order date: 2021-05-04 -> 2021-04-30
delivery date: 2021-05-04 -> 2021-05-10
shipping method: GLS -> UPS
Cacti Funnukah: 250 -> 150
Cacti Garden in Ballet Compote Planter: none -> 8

_ _ _

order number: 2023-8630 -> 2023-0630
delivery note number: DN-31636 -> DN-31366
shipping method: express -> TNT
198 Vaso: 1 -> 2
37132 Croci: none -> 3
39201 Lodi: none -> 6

_ _ _

Exercise goal: The entries above hold the needed span. Transcribe exactly the lines from the one with "order date: 2021-05-04 -> 2021-04-30" to the one with "Cacti Garden in", both included.

Response area:
order date: 2021-05-04 -> 2021-04-30
delivery date: 2021-05-04 -> 2021-05-10
shipping method: GLS -> UPS
Cacti Funnukah: 250 -> 150
Cacti Garden in Ballet Compote Planter: none -> 8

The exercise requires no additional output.